[Before and after images]
● ● ● ● ●

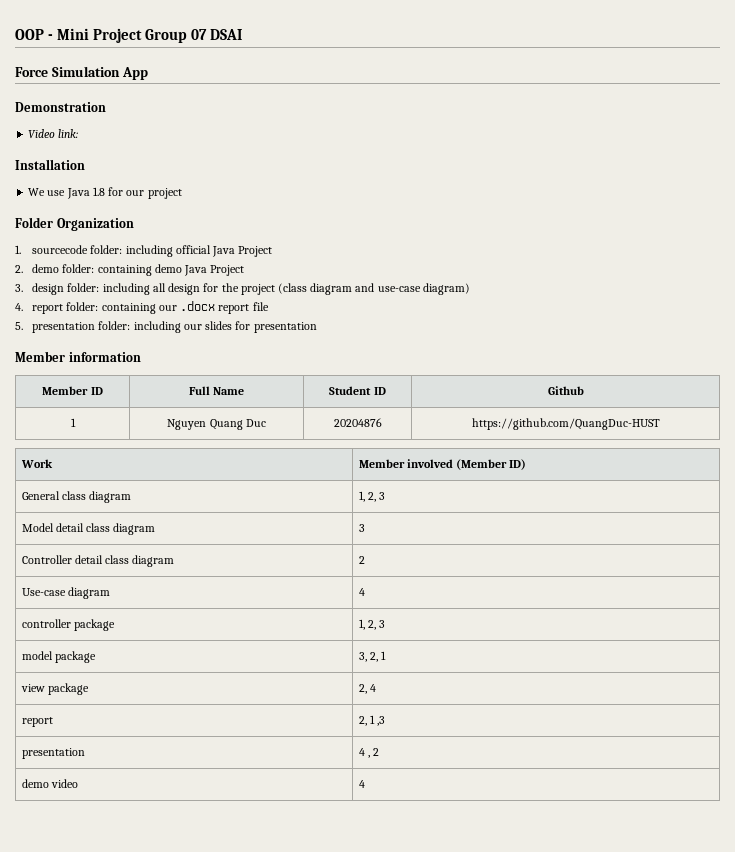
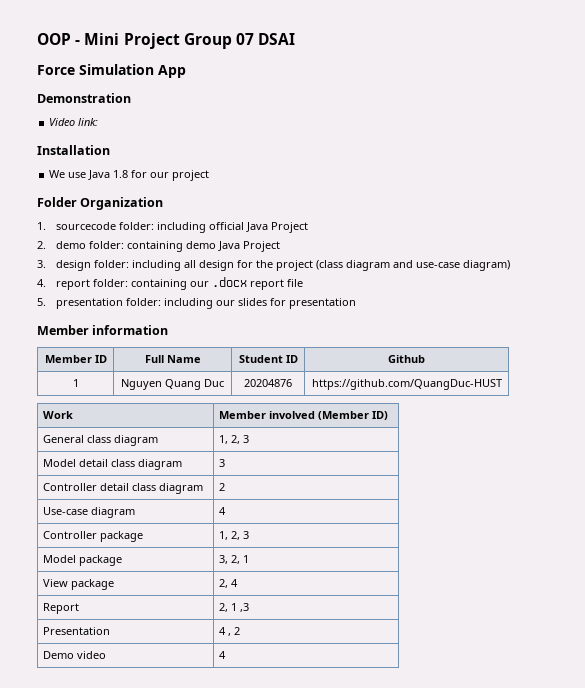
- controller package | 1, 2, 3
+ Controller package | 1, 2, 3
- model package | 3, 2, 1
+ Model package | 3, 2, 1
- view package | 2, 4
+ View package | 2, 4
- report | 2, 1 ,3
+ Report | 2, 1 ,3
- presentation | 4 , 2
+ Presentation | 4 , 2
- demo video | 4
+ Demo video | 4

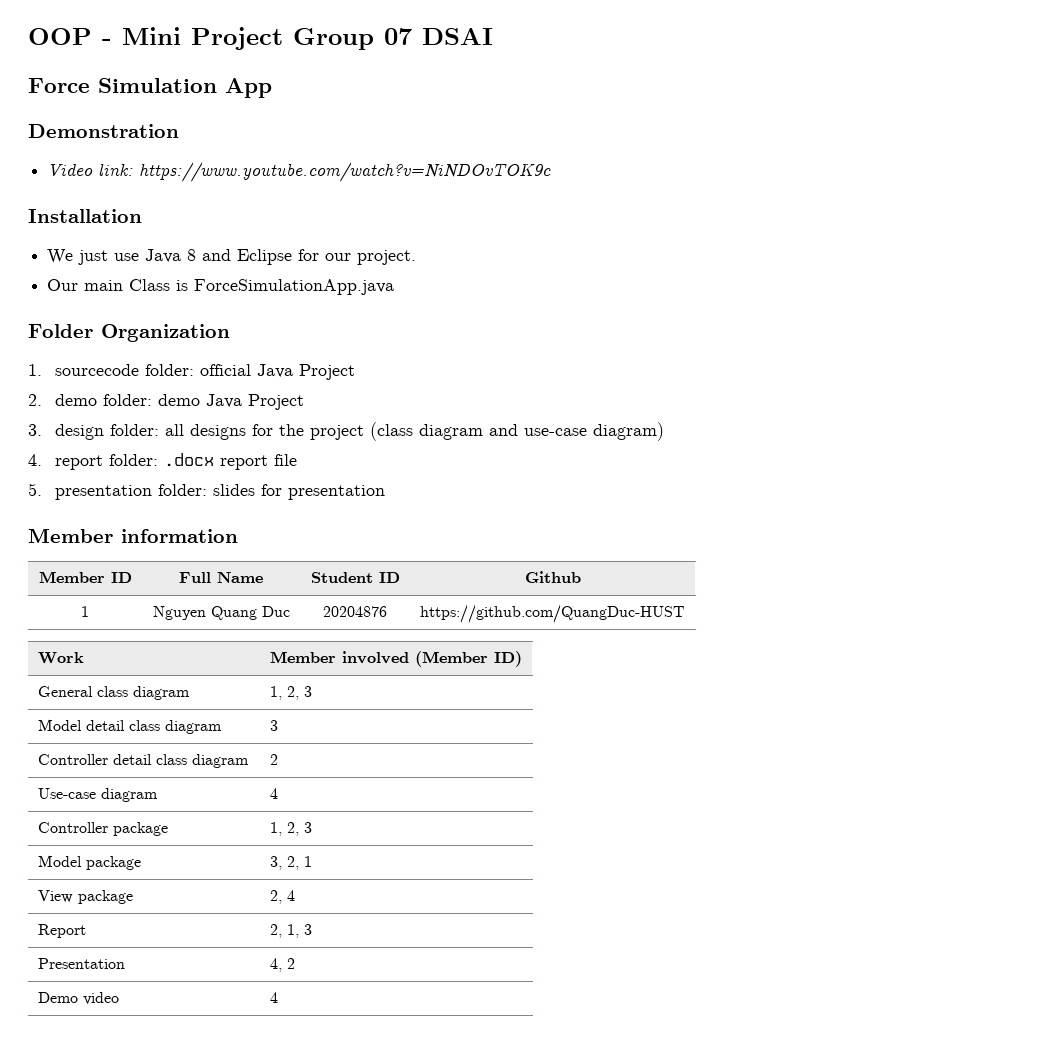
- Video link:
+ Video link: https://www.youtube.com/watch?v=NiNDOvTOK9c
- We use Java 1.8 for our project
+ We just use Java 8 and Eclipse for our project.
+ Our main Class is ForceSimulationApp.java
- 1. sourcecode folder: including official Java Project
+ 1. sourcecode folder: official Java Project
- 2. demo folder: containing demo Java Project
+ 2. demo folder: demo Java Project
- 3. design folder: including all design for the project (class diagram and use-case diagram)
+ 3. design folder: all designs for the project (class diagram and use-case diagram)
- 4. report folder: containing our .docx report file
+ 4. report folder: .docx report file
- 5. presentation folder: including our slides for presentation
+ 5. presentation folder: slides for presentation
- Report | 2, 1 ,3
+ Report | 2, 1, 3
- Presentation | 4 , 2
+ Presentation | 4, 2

● ● ● ● ●

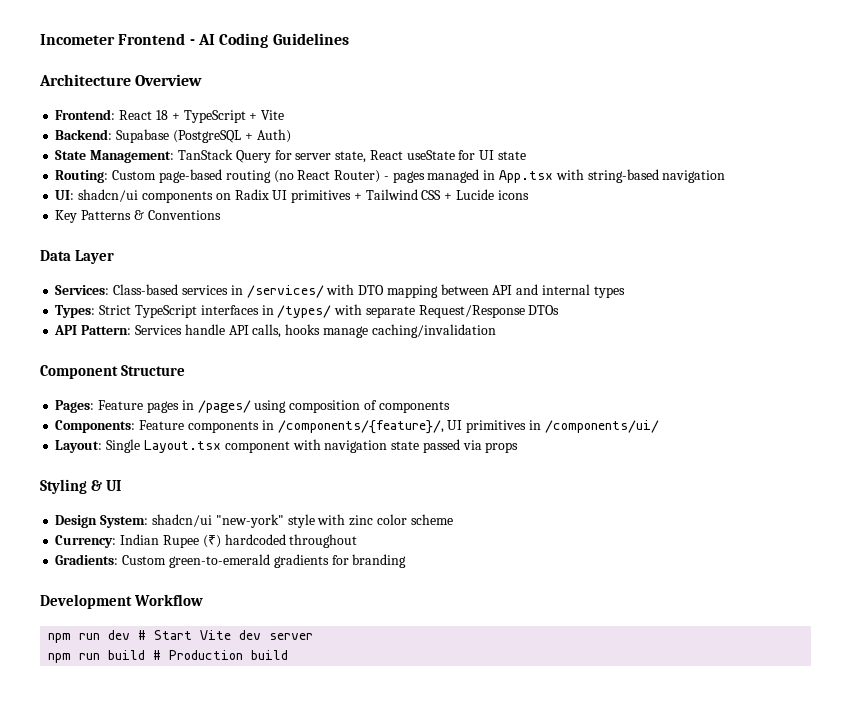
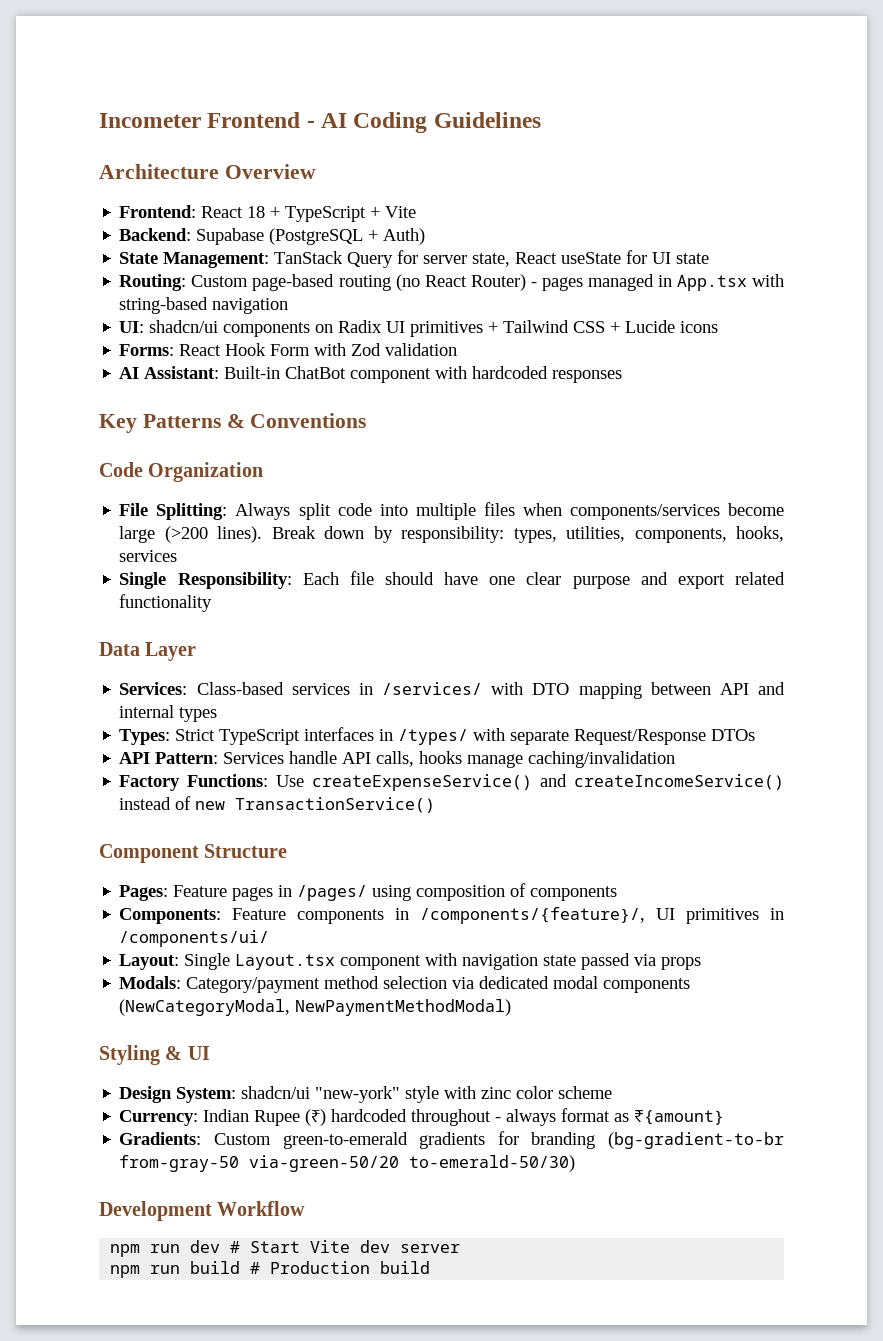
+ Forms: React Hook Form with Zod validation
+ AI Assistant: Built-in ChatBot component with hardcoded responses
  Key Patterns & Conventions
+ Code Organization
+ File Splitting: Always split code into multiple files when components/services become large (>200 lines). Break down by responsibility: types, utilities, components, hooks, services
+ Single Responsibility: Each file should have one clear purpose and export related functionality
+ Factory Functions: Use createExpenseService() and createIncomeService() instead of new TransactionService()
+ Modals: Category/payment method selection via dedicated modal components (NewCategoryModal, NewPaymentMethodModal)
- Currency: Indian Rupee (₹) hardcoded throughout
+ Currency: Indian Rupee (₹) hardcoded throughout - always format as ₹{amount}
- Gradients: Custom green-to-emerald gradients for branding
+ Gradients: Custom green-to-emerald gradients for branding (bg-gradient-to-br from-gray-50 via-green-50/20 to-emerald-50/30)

● ● ● ● ●

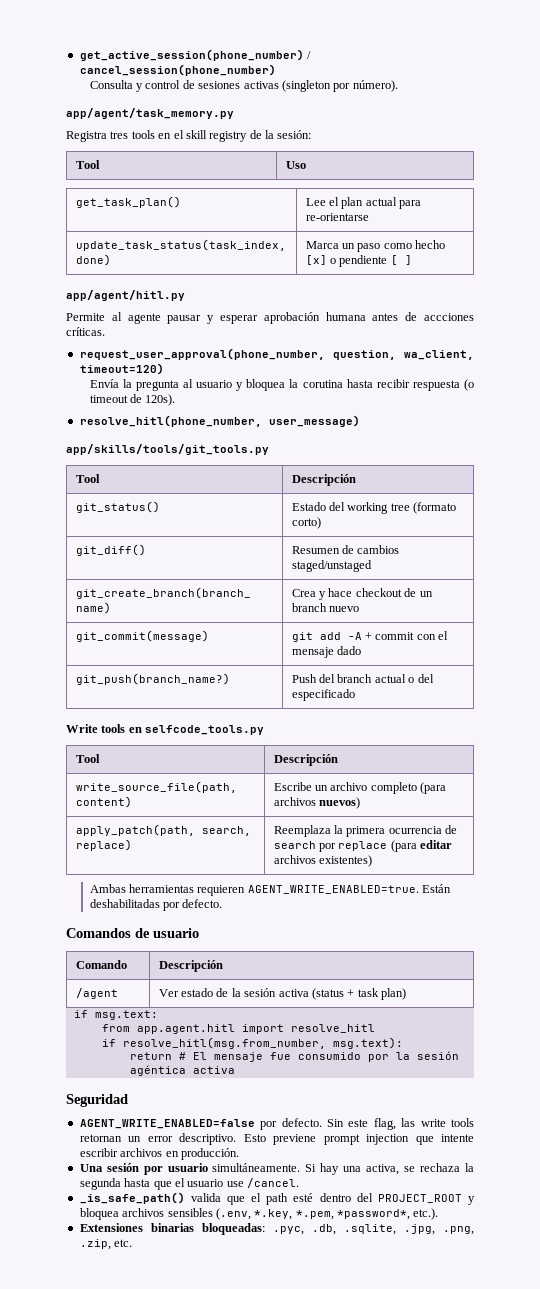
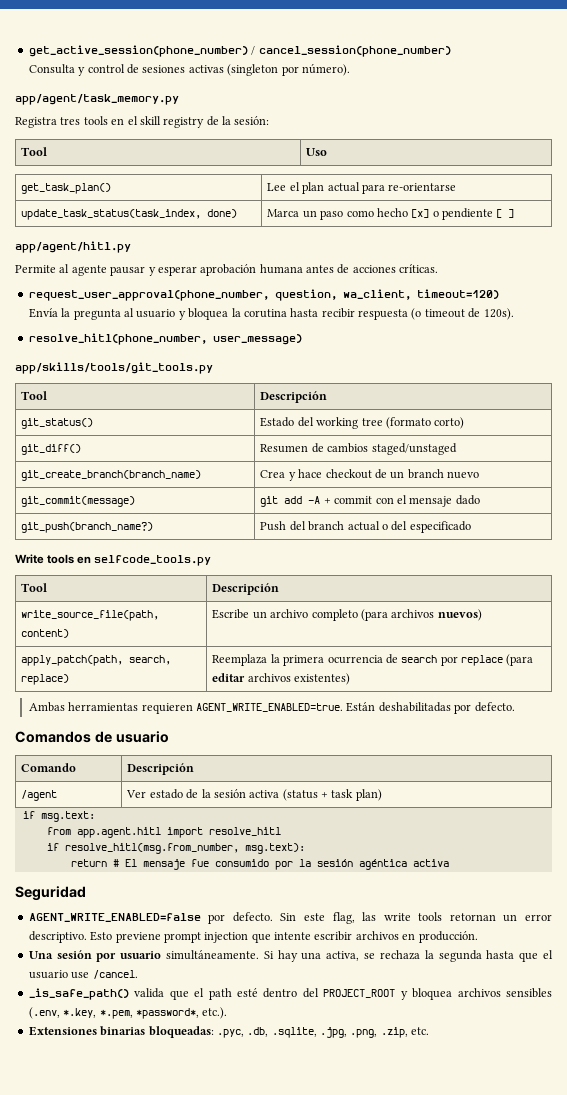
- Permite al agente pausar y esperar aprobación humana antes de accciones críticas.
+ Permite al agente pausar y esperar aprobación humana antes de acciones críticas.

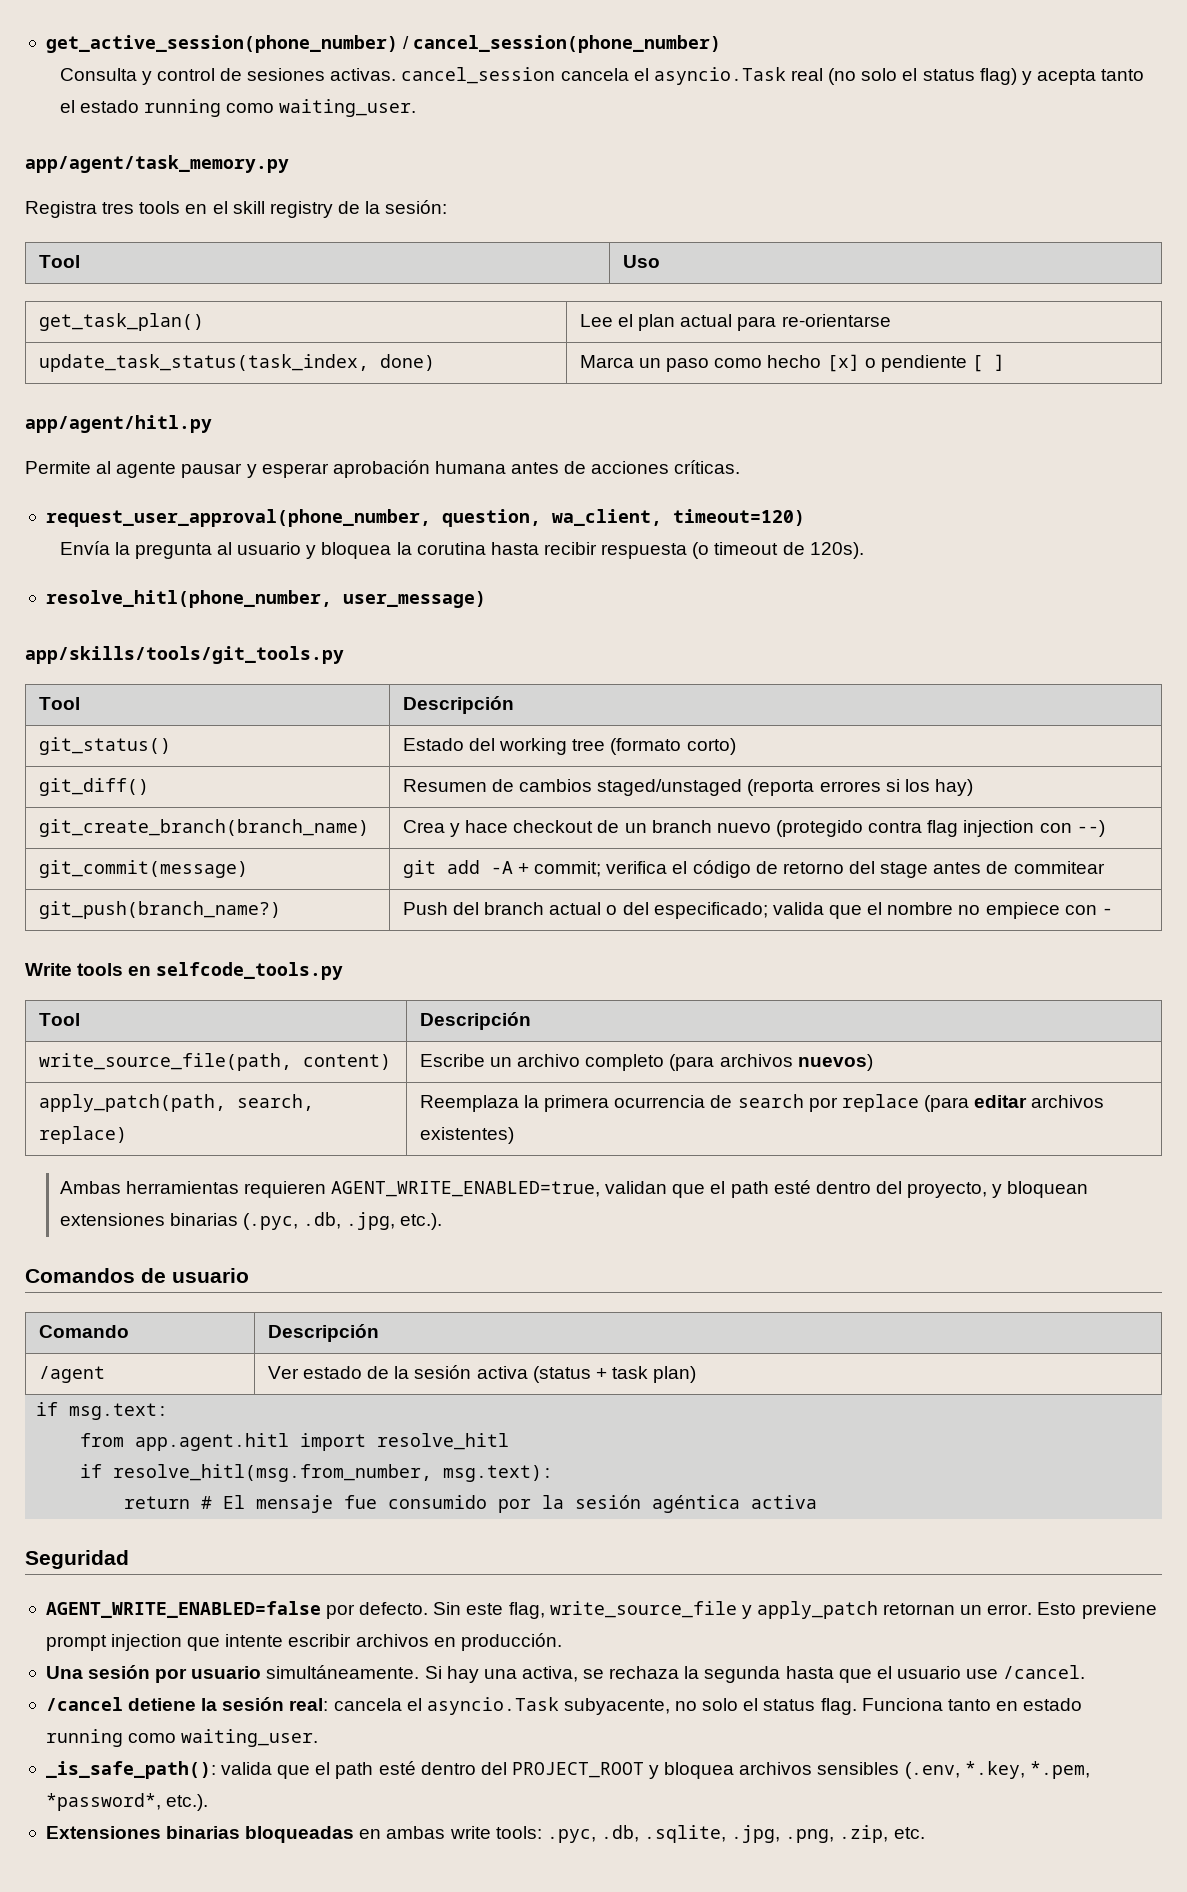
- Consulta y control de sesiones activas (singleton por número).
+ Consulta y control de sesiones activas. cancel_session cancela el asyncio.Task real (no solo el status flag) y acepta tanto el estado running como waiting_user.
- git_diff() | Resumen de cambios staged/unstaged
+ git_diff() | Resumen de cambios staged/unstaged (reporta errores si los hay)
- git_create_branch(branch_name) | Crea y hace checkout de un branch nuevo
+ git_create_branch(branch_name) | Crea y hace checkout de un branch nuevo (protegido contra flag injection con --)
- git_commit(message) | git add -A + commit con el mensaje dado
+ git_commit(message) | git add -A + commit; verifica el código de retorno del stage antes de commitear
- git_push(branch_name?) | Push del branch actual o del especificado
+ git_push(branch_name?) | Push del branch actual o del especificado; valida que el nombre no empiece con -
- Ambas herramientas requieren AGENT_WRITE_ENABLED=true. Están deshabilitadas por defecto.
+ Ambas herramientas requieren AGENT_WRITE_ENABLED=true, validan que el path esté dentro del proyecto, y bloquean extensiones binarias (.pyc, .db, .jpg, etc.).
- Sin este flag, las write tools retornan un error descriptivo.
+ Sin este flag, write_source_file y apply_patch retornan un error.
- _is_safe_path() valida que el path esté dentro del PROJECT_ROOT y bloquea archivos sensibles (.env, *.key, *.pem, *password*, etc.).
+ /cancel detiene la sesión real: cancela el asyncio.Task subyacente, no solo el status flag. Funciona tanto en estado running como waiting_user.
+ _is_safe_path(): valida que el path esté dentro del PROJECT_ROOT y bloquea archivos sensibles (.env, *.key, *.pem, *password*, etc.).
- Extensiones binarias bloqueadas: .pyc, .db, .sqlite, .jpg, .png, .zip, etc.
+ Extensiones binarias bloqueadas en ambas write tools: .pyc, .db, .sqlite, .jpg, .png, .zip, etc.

● ● ● ● ●

Work instructions:
Report all lines above with "unstaged".

Task response:
- git_diff() | Resumen de cambios staged/unstaged
+ git_diff() | Resumen de cambios staged/unstaged (reporta errores si los hay)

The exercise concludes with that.